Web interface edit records
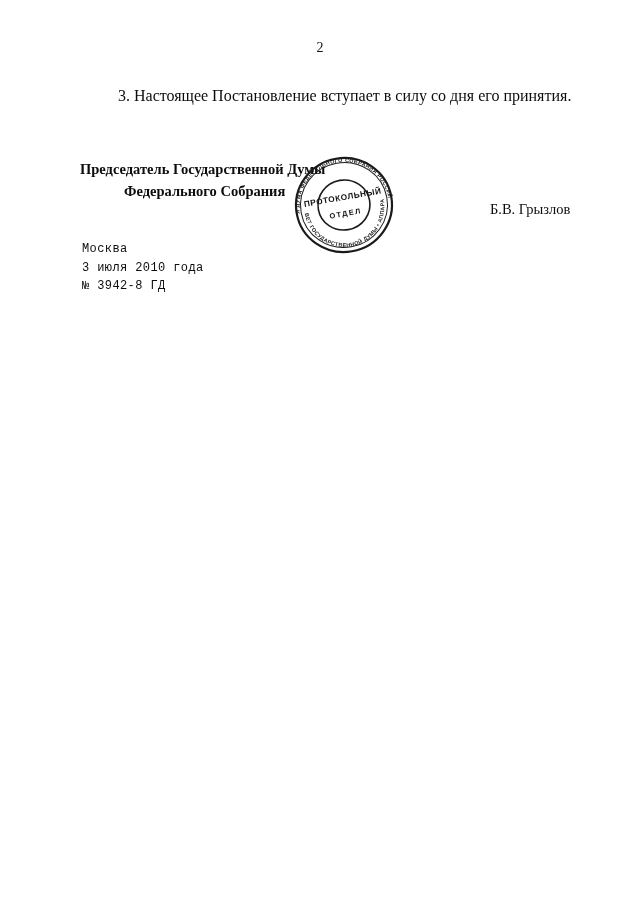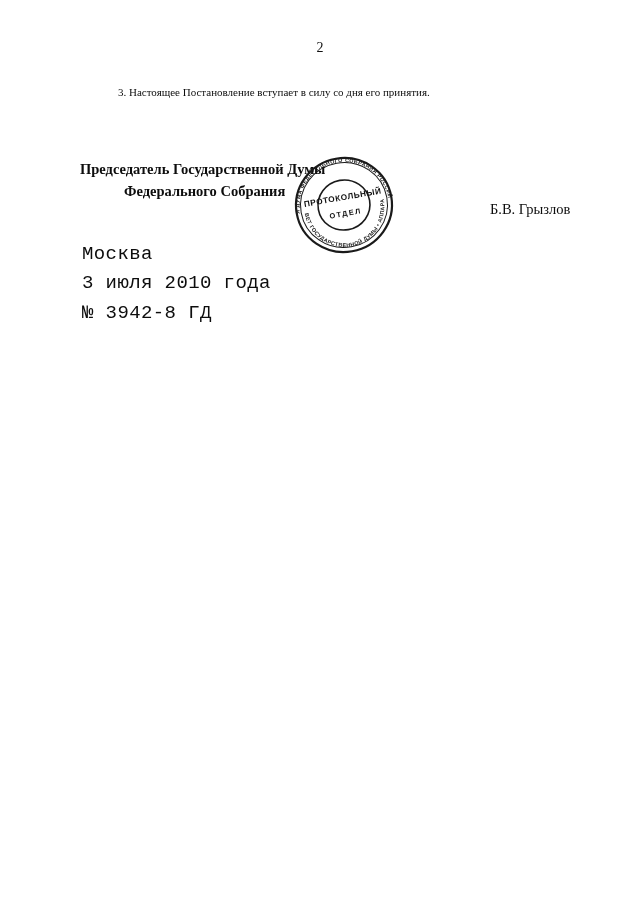--- a/index.html
+++ b/index.html
@@ -36,7 +36,7 @@
     left: 118px;
     width: 470px;
     font-family: "Liberation Serif", serif;
-    font-size: 11px;
+    font-size: 16px;
     line-height: 1.35;
     color: #0d0d0d;
   }

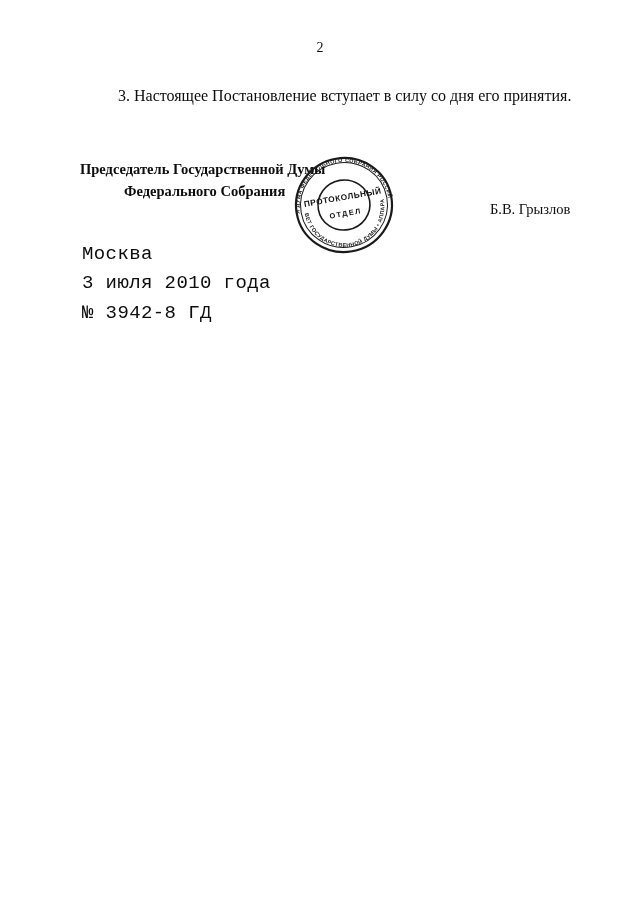--- a/index.html
+++ b/index.html
@@ -78,7 +78,7 @@
     top: 240px;
     left: 82px;
     font-family: "Liberation Mono", monospace;
-    font-size: 19px;
+    font-size: 12px;
     line-height: 1.55;
     letter-spacing: 0.4px;
     color: #0d0d0d;

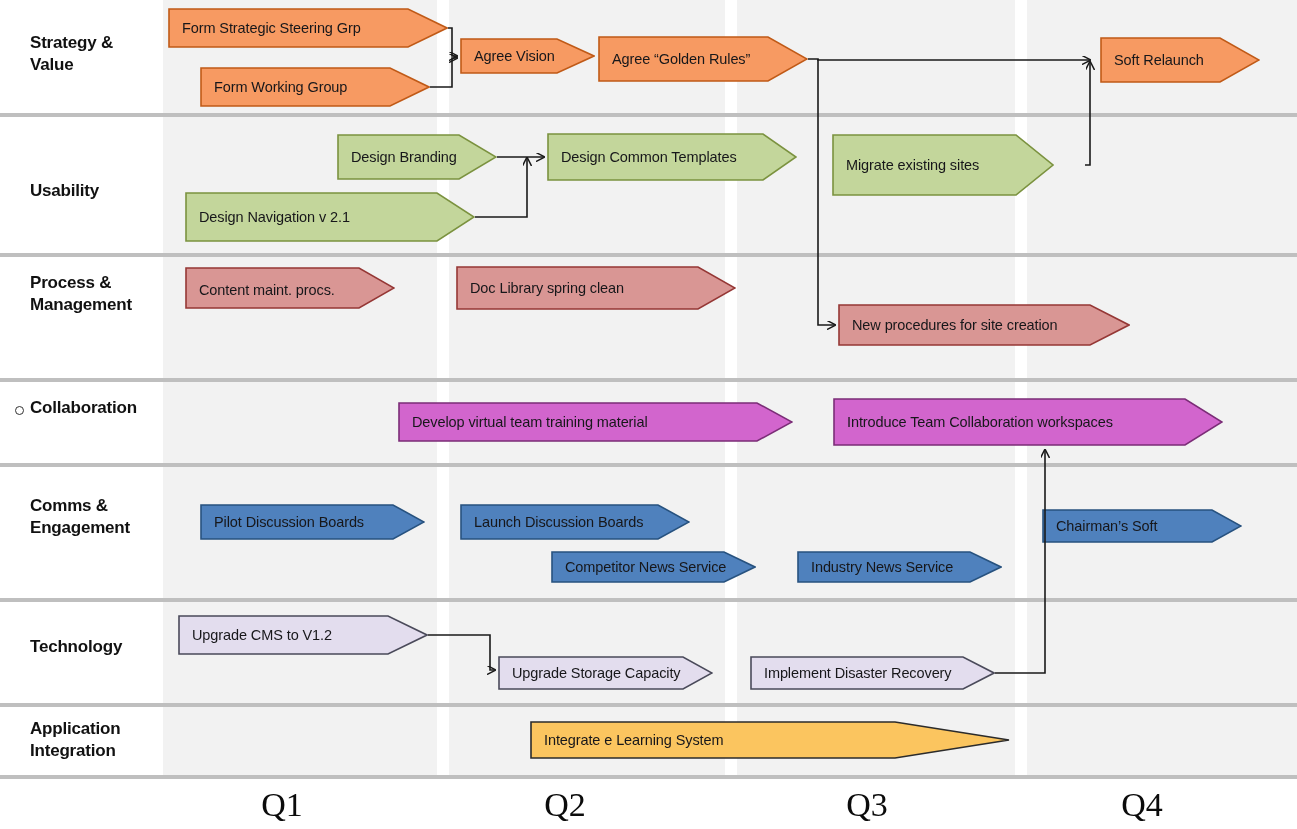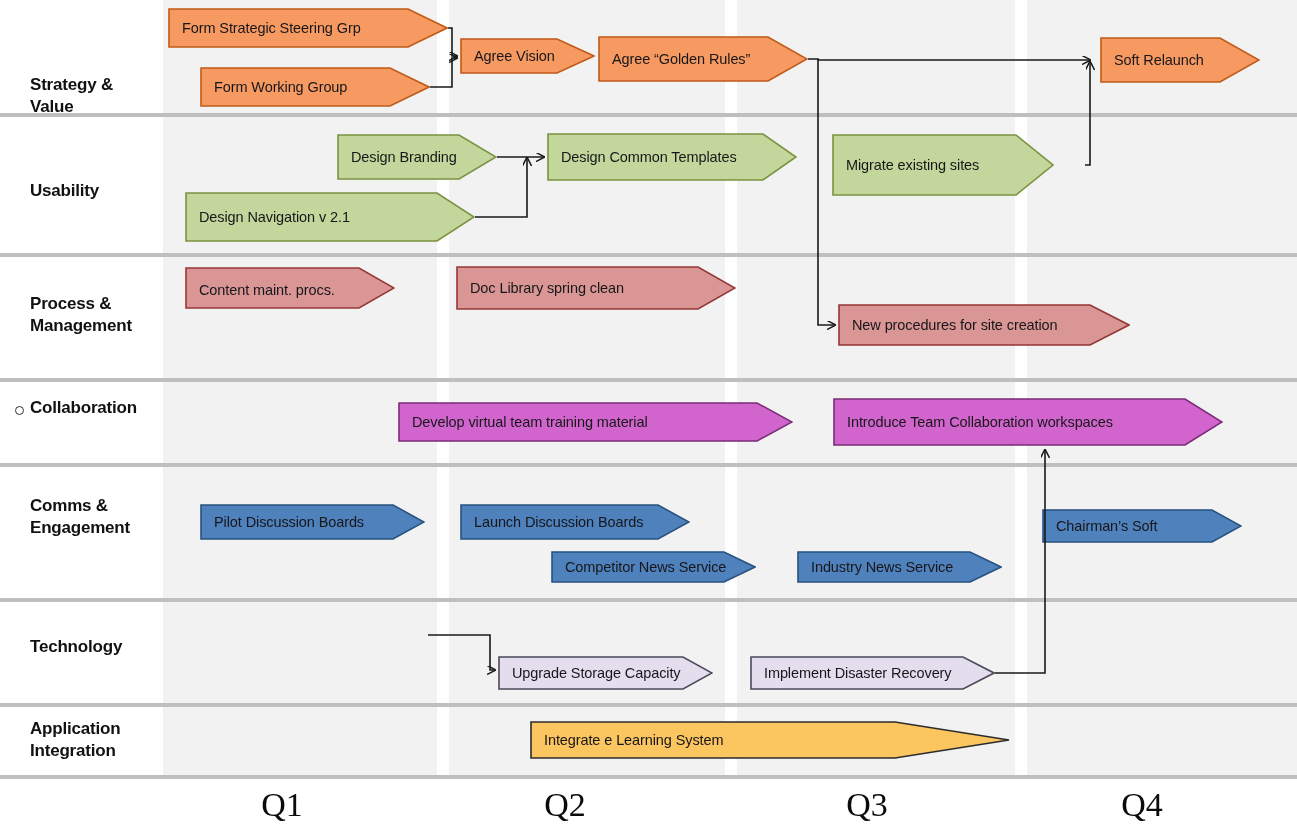--- a/index.html
+++ b/index.html
@@ -111,7 +111,7 @@
     <div class="lane-rule" style="top: 598px; background: rgb(191, 191, 191);"></div>
     <div class="lane-rule" style="top: 703px; background: rgb(191, 191, 191);"></div>
     <div class="lane-rule" style="top: 775px; background: rgb(191, 191, 191);"></div>
-    <div class="lane-label" style="top: 32px; margin-top: 42px;">Strategy &amp;<br>Value</div>
+    <div class="lane-label" style="top: 32px;">Strategy &amp;<br>Value</div>
     <div class="lane-label" style="top: 180px;">Usability</div>
     <div class="lane-label" style="top: 272px; margin-top: 21px;">Process &amp;<br>Management</div>
     <div class="lane-label" style="top: 397px;">Collaboration</div>

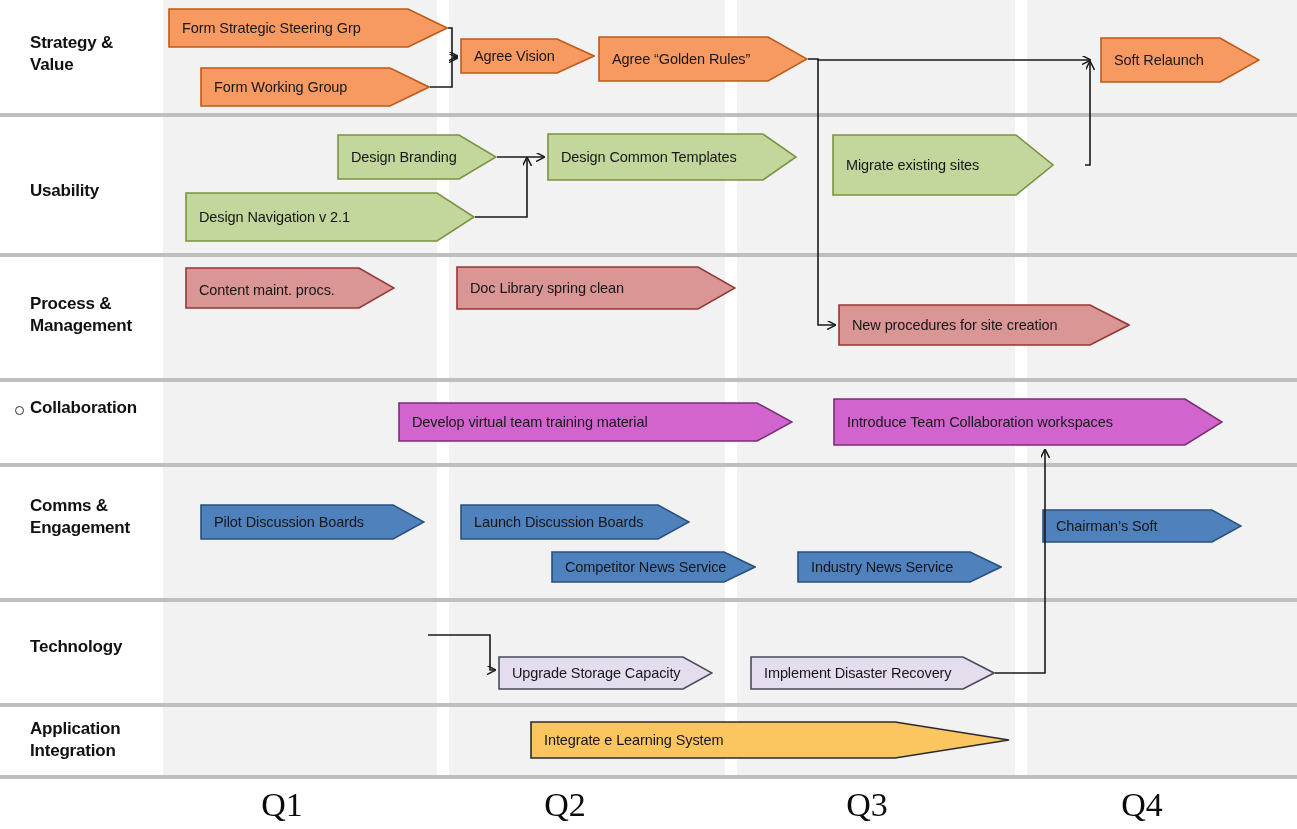--- a/index.html
+++ b/index.html
@@ -113,7 +113,7 @@
     <div class="lane-rule" style="top: 775px; background: rgb(191, 191, 191);"></div>
     <div class="lane-label" style="top: 32px;">Strategy &amp;<br>Value</div>
     <div class="lane-label" style="top: 180px;">Usability</div>
-    <div class="lane-label" style="top: 272px; margin-top: 21px;">Process &amp;<br>Management</div>
+    <div class="lane-label" style="top: 272px;">Process &amp;<br>Management</div>
     <div class="lane-label" style="top: 397px;">Collaboration</div>
     <div class="lane-bullet" style="top: 406px; left: 15px;"></div>
     <div class="lane-label" style="top: 495px;">Comms &amp;<br>Engagement</div>

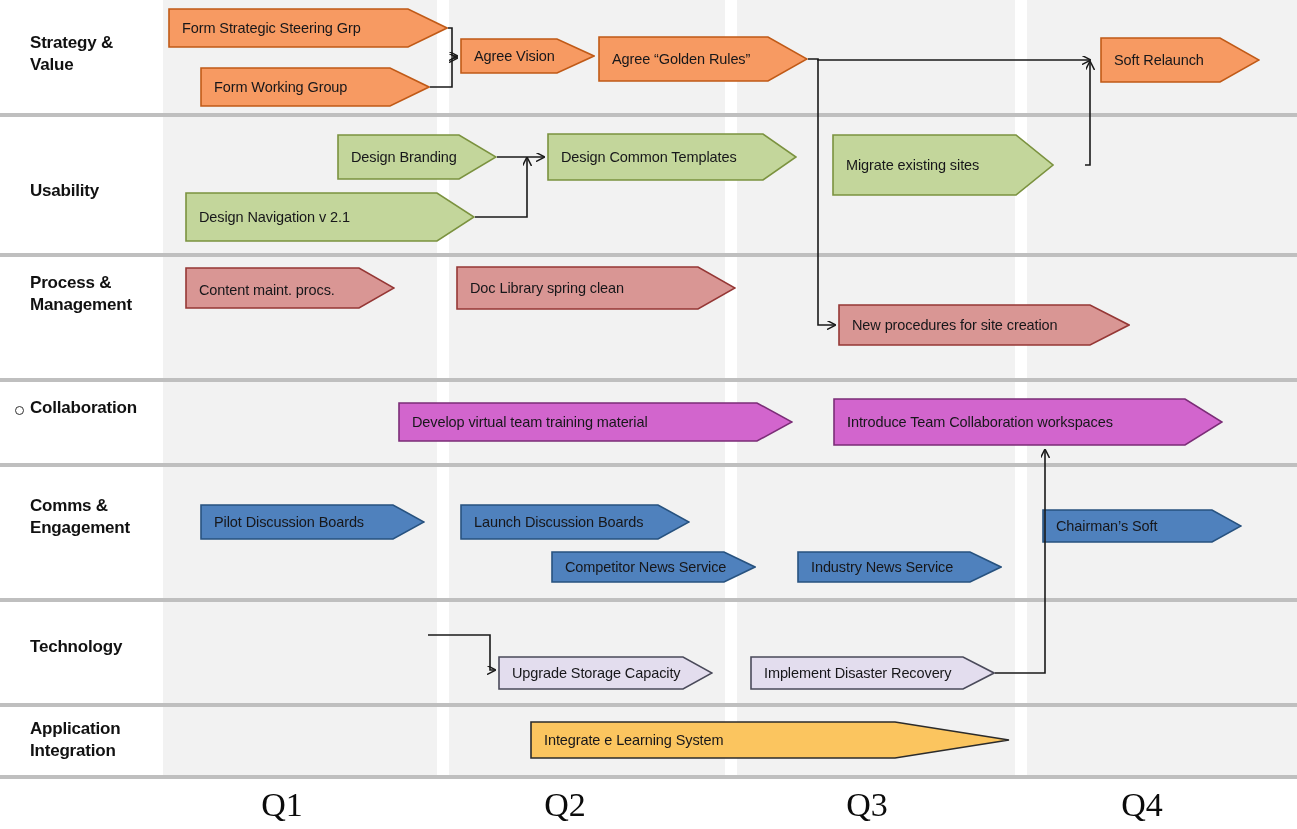--- a/index.html
+++ b/index.html
@@ -233,6 +233,12 @@
       </svg>
       <span class="lbl">Chairman’s Soft</span>
     </div>
+    <div class="task" style="left: 178px; top: 615px; width: 250px; height: 40px;">
+      <svg class="shape" width="250" height="40" viewBox="0 0 250 40">
+        <polygon points="1,1 210,1 249,20 210,39 1,39" fill="#e3ddee" stroke="#4a4a5a" stroke-width="1.6"></polygon>
+      </svg>
+      <span class="lbl">Upgrade CMS to V1.2</span>
+    </div>
     <div class="task" style="left: 498px; top: 656px; width: 215px; height: 34px;">
       <svg class="shape" width="215" height="34" viewBox="0 0 215 34">
         <polygon points="1,1 185,1 214,17 185,33 1,33" fill="#e3ddee" stroke="#4a4a5a" stroke-width="1.6"></polygon>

* **Exercise**
Go line by line through the data and copy any that contain "margin".

* **Reply to the task**
-    <div class="lane-label" style="top: 32px; margin-top: 42px;">Strategy &amp;<br>Value</div>
     <div class="lane-label" style="top: 272px; margin-top: 21px;">Process &amp;<br>Management</div>
-    <div class="lane-label" style="top: 272px; margin-top: 21px;">Process &amp;<br>Management</div>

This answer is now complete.